Nampaknya orang akan meng-apresiasi cintanya masing-masing, sesuai dengan sudut pandangnya dan apa yang tengah dirasakannya. Dengan demikian kita akan menemukan bermacam-macam cinta. L. Saxton misalnya membagi cinta dalam; cinta altruisme, persahabatan, cinta seksual, dan cinta romantisme. Yang jelas bagaimana mungkin orang akan mengorbankan semua yang dimilikinya tanpa ada cinta? Atau tanpa motivasi apapun? Oleh karena itu, maka menurut penulis ada banyak label cinta berdasarkan kecenderungan motivasi utamanya.

Pertama, Cinta Materi
Rasanya sah-sah saja apabila ada yang mendasari pilihan cintanya dengan motivasi utama materi. Siapa sih yang tak butuh duit? Mau kencan butuh duit, mau ntraktir pacar butuh duit, mau kencing ke MCK Umum pun pakai duit. Pendek kata hampir semua aktifitas hidup membutuhkan yang namanya duit. Apalagi hidup di kota Metropolitan, sangat sulit hidup tanpa uang, kendatipun uang bukanlah segalanya.
Kelompok pertama, ini nampaknya melihat bahwa untuk berlangsungnya cinta baik proses maupun tujuannya mutlak membutuhkan materi. Oleh karenanya kelompok ini mendasarkan motivasi utama dalam menemukan pilihan cintanya berdasarkan material.

Mereka yang kaya, yang memiliki rumah bagus, kendaraan bagus , fasilitas lainnya yang lengkap dan sebagainya. Mereka adalah orang “the have” akan menjadi harapan dan mendapatkan ruang istimewa.


Kedua, cinta rupa
Kelompok kedua ini melihat cinta sebagai suatu yang agung, mengandung nilai-nilai estetika yang tidak selalu harus dihargai dengan uang semata, kesempurnaan penampilan (misal cuantik sekali, bahenol dsb) akan menjadikan motivasi utama dalam menemukan pilihan cintanya. Bisa jadi, disini orang “kecantol” karena pandangan pertama. Kecantikan atau penampilan yang berdasarkan kaca matanya sempurna dijadikan parameter utama. Maka beruntunglah orang yang dikaruniai rupa yang rupawan, di kelompok kedua ini tentunya mendapatkan tempat yang istimewa.

Ketiga, cinta tahta
Kelompok ketiga ini menjadikan tahta sebagai motivasi utama dalam menemukan pilihan cintanya. Memang tahta atau jabatan akan melekat dengan kekuasaan (legitimasi) dengan berbagai fasilitasnya.

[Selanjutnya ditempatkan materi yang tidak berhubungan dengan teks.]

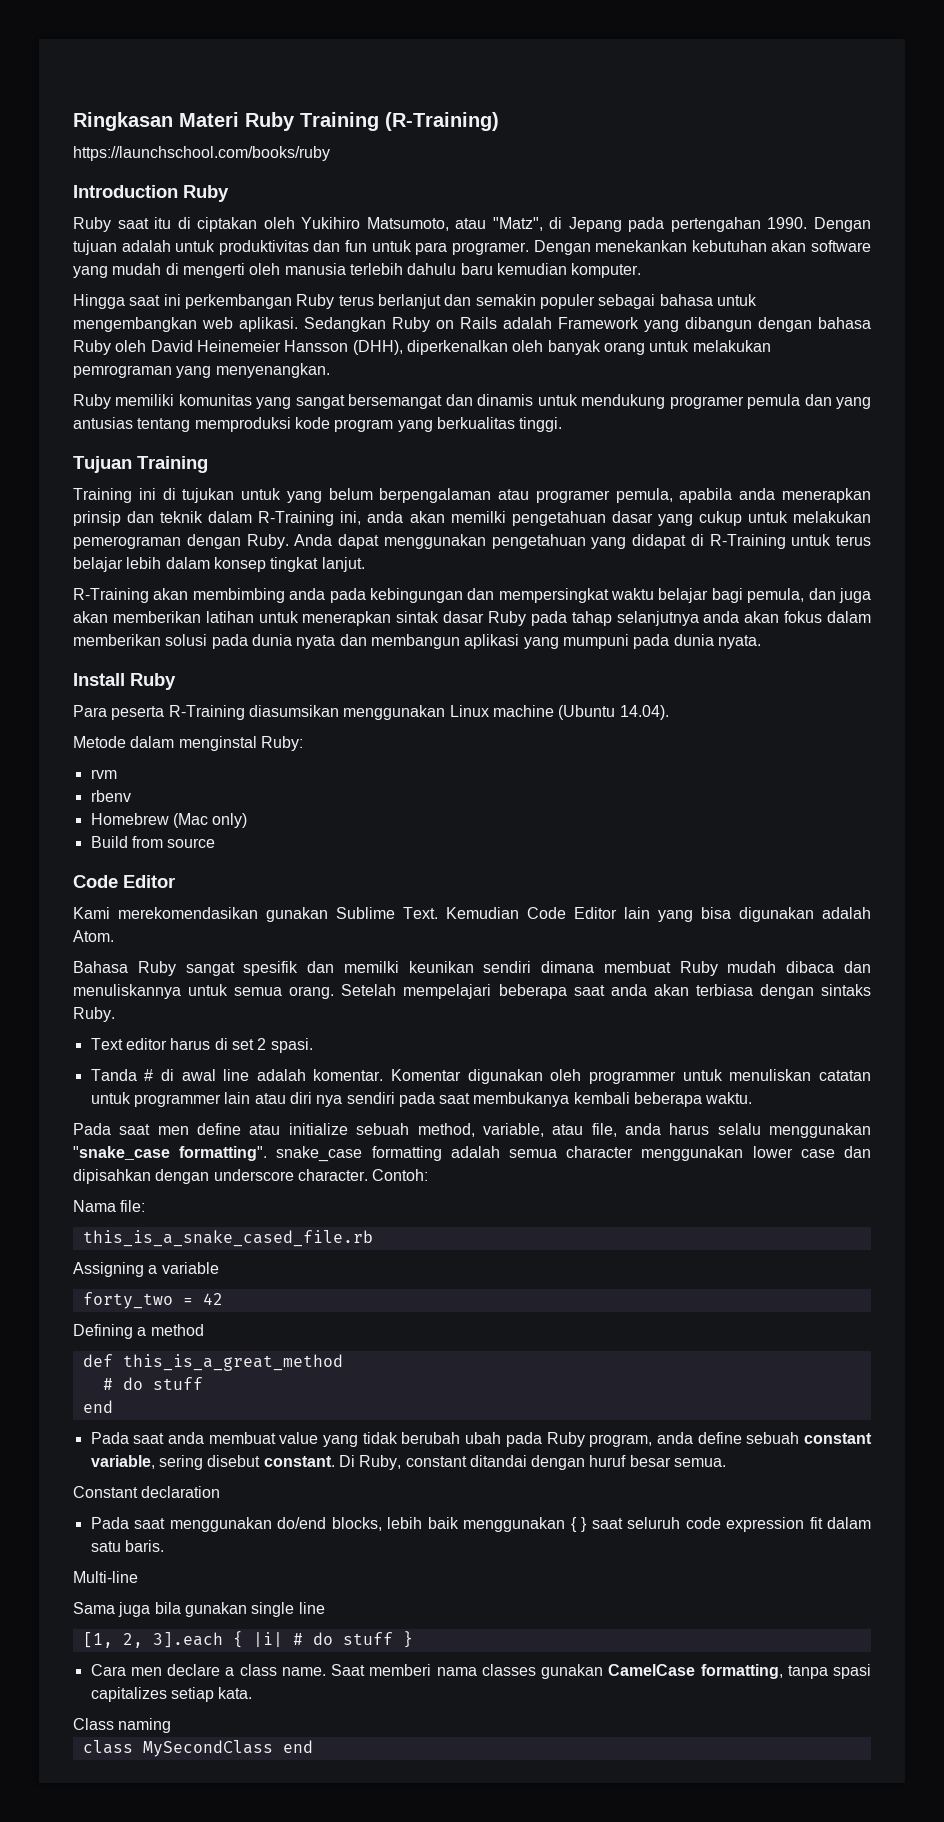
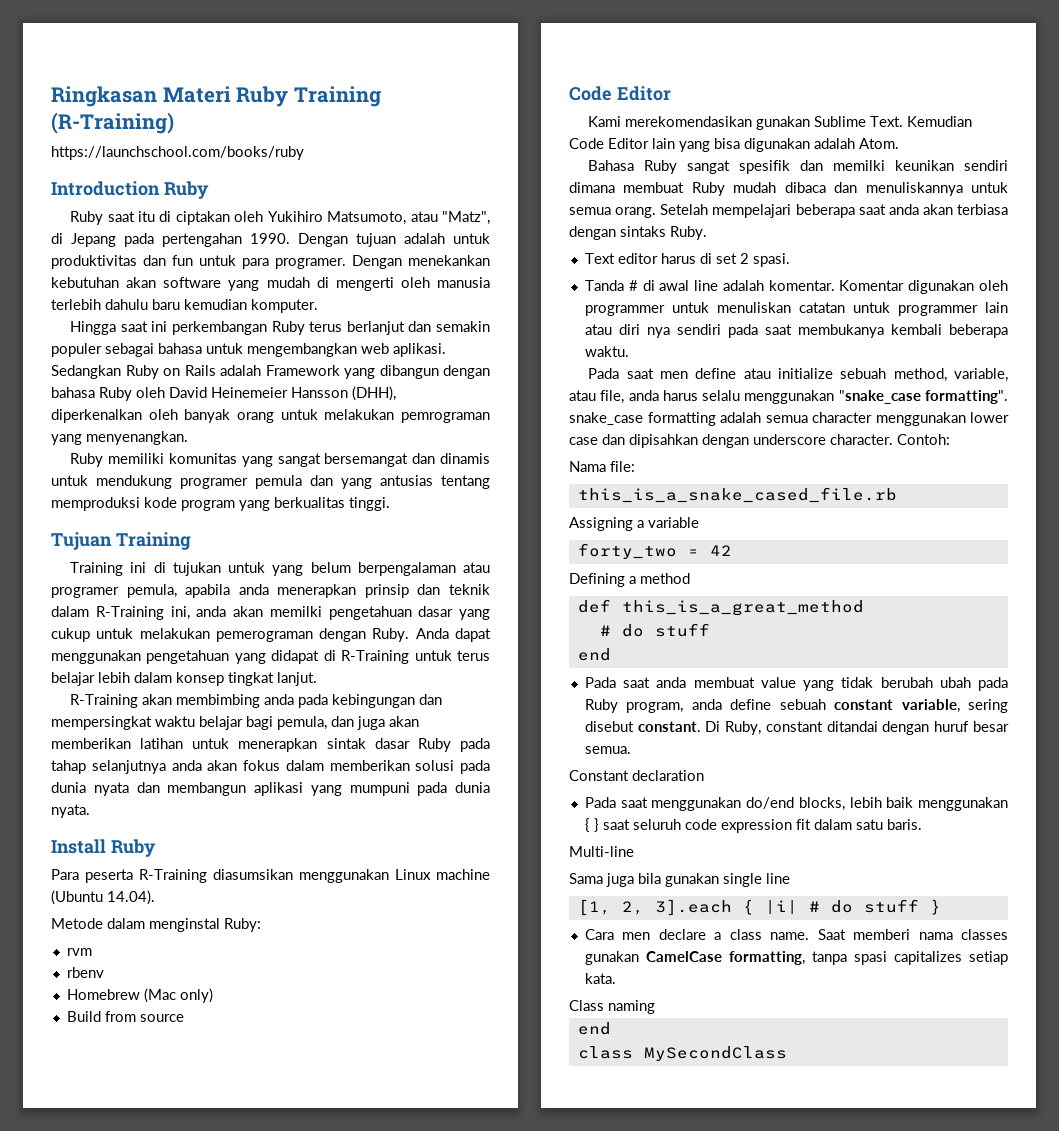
  Class naming
+ end
- class MySecondClass end
+ class MySecondClass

Dengan jabatan, bisa jadi sebuah kebanggaan dan kehormartan diri diperoleh karena sebuah jabatan. Maka beruntunglah orang yang punya jabatan kendatipun tidak ganteng atau cantik, di kelompok ketiga ini tentunya mendapatkan tempat yang istimewa.

Keempat, cinta keluarga
Kelompok keempat, ini melihat bahwa keluarga atau nasab/keturunan dengan berbagai asesorisnya dalam sebuah keluarga memegang peranan penting. Tidak bisa dielakkan bahwa cinta/ perkawinan sebenarnya adalah cinta mereka dan Keluarganya. Maka begitu pentingnya peran sebuah keluarga. Harta, kecantikan, jabatan bukanlah pertimbangan pertama bagi kelompok ini. Tapi keturunan yang baik dari keluarga ‘tertentu’ menurut ukuran mereka bisa jadi bahan motivasi utama mereka dalam menentukan pilihan cintanya.
Dalam salah satu hadist riwayat Syaikhain, Rasulullah Saw pernah menceritakan tentang wanita Arab yang lebih baik dari wanita Ajam. Dan kata dari sebaik-baik wanita Arab yang saleh ialah dari Kabilah Quraisy, mengingat mereka paling sayang terhadap anak-anaknya dan sangat memelihara harta suaminya.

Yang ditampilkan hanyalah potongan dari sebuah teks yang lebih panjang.